GOAL OF THE EXERCISE >>
From the listing below, pull out every line where the string "idea" appears.

EXCERPTED DATA >>
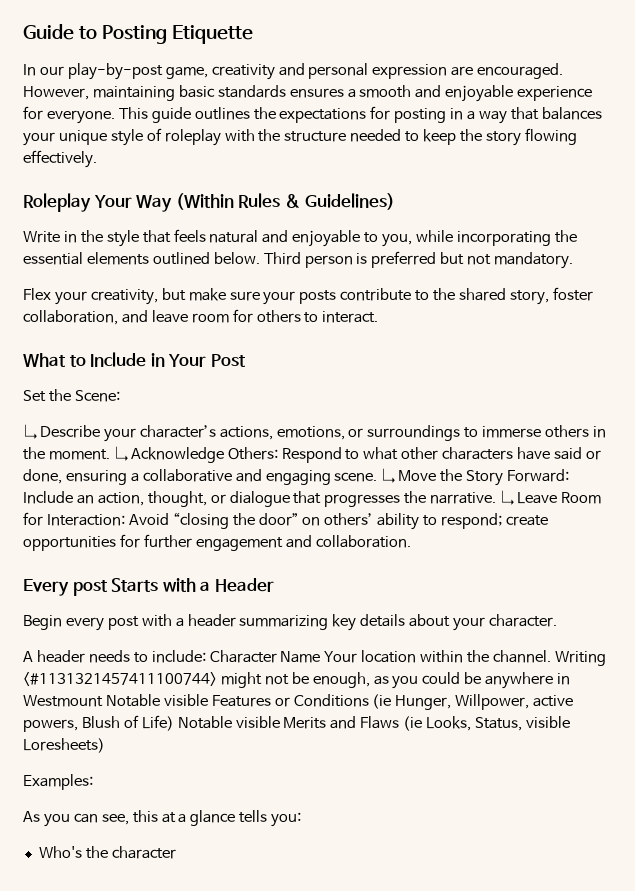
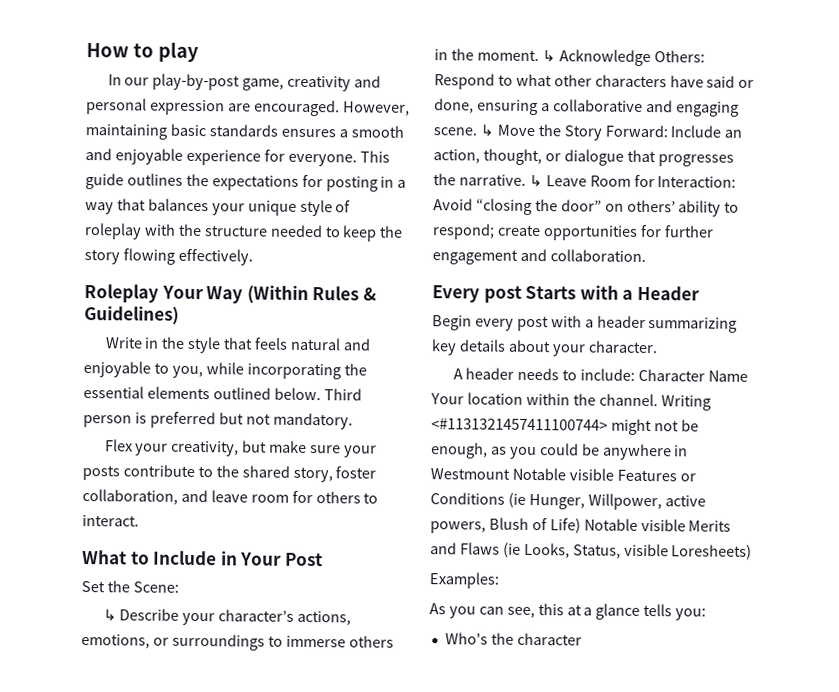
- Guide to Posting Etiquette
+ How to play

---

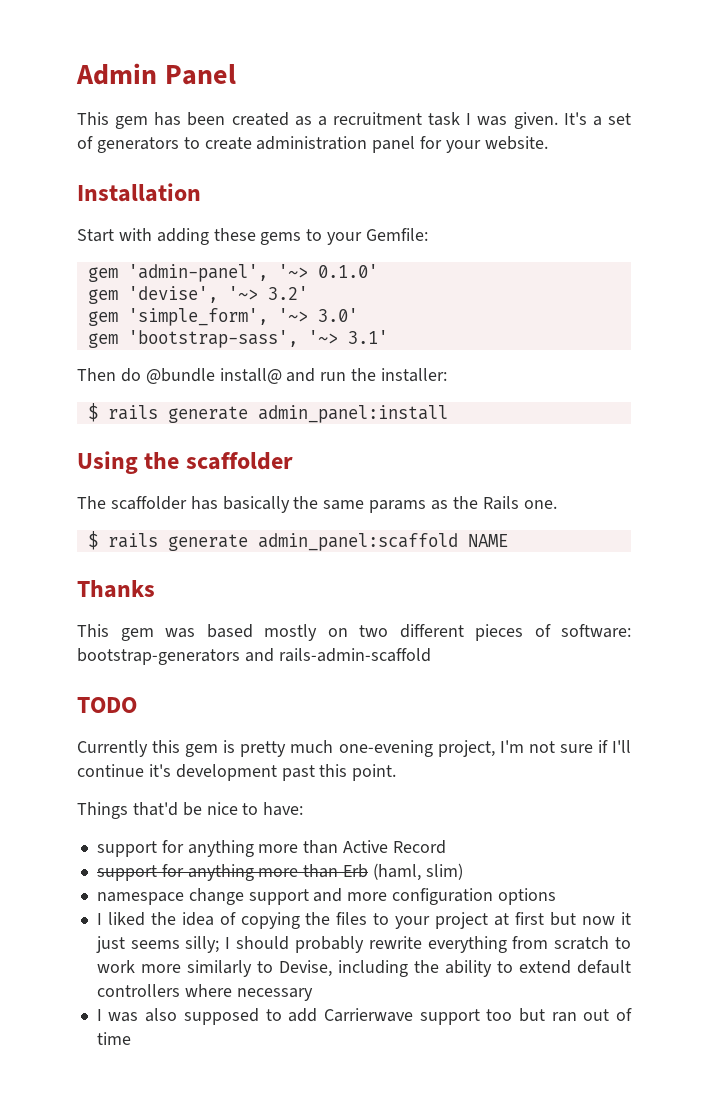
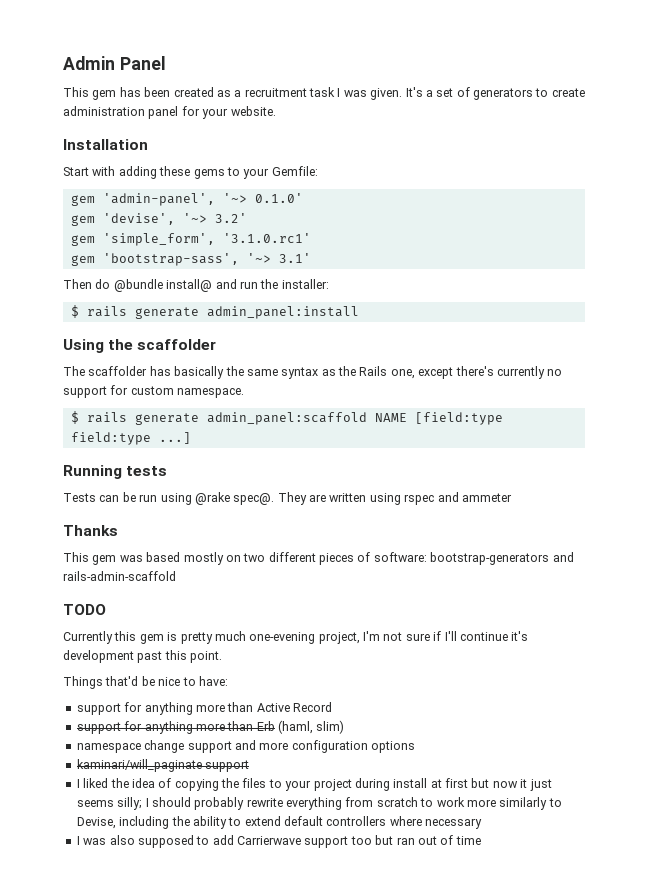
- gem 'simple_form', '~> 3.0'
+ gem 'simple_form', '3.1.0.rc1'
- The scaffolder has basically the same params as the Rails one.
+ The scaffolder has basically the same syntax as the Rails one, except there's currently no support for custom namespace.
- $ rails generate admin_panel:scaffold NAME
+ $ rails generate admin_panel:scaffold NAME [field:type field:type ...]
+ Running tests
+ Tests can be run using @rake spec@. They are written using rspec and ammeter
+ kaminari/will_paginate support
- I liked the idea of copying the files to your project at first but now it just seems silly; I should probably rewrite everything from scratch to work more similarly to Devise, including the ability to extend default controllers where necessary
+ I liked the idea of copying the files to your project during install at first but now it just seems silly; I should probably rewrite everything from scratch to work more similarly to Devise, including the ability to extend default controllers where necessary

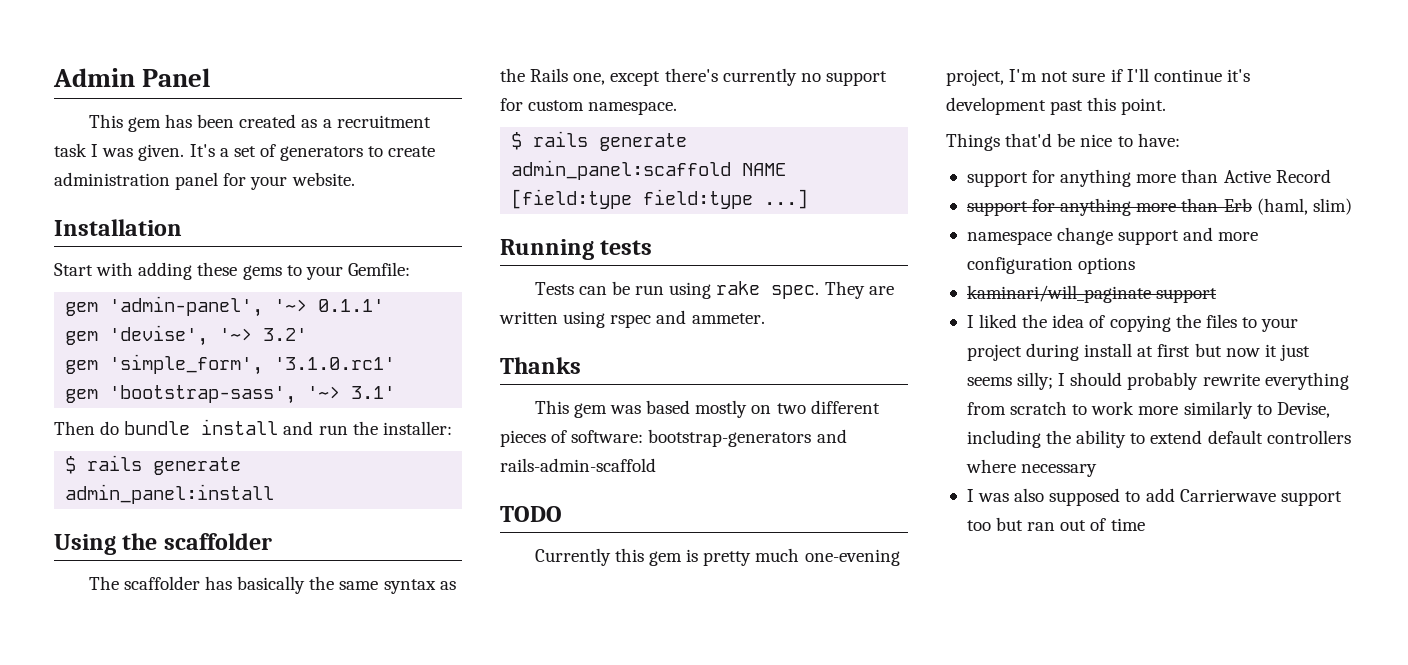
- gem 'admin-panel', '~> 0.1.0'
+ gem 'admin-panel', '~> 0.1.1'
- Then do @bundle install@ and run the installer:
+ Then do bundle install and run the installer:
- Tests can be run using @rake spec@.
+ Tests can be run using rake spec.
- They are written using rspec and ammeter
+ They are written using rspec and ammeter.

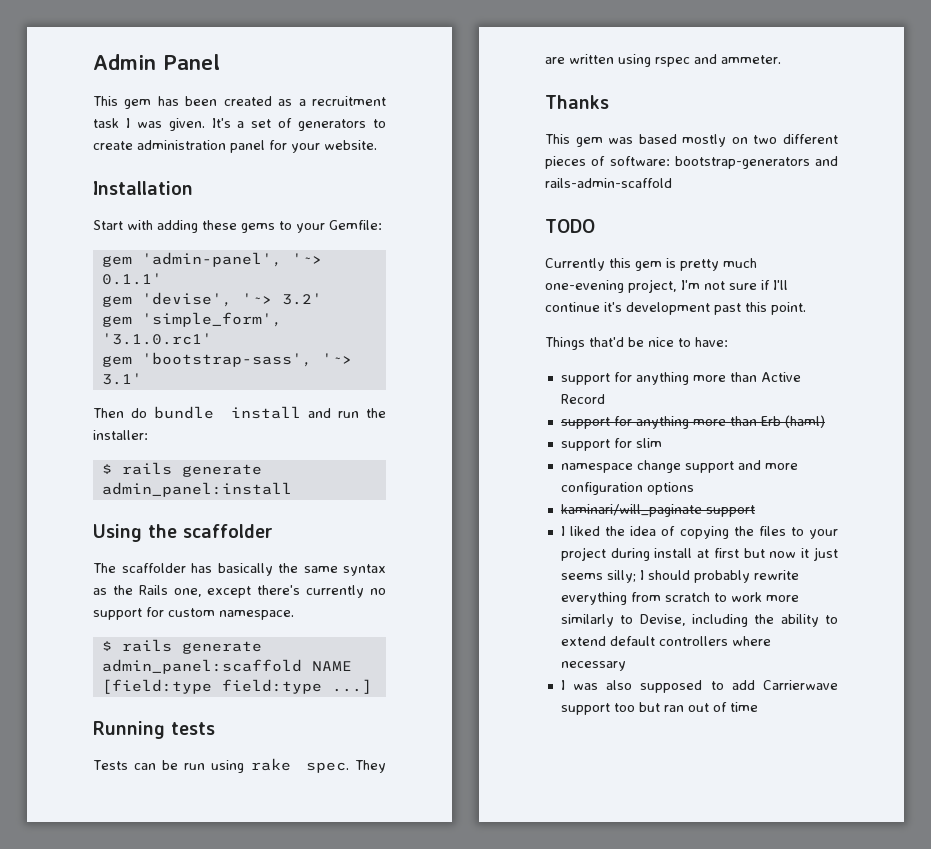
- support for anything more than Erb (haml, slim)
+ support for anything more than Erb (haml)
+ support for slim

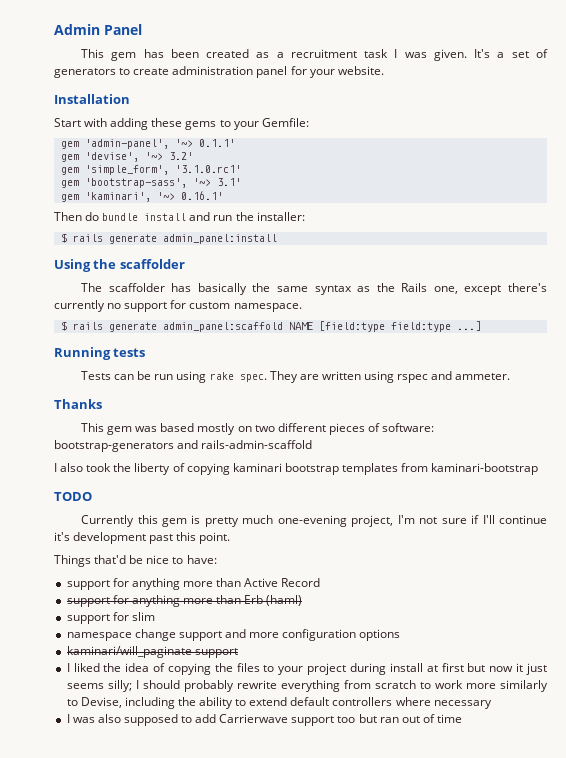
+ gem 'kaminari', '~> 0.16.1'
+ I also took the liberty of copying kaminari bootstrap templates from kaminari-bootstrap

EXERCISE OUTPUT >>
- I liked the idea of copying the files to your project at first but now it just seems silly; I should probably rewrite everything from scratch to work more similarly to Devise, including the ability to extend default controllers where necessary
+ I liked the idea of copying the files to your project during install at first but now it just seems silly; I should probably rewrite everything from scratch to work more similarly to Devise, including the ability to extend default controllers where necessary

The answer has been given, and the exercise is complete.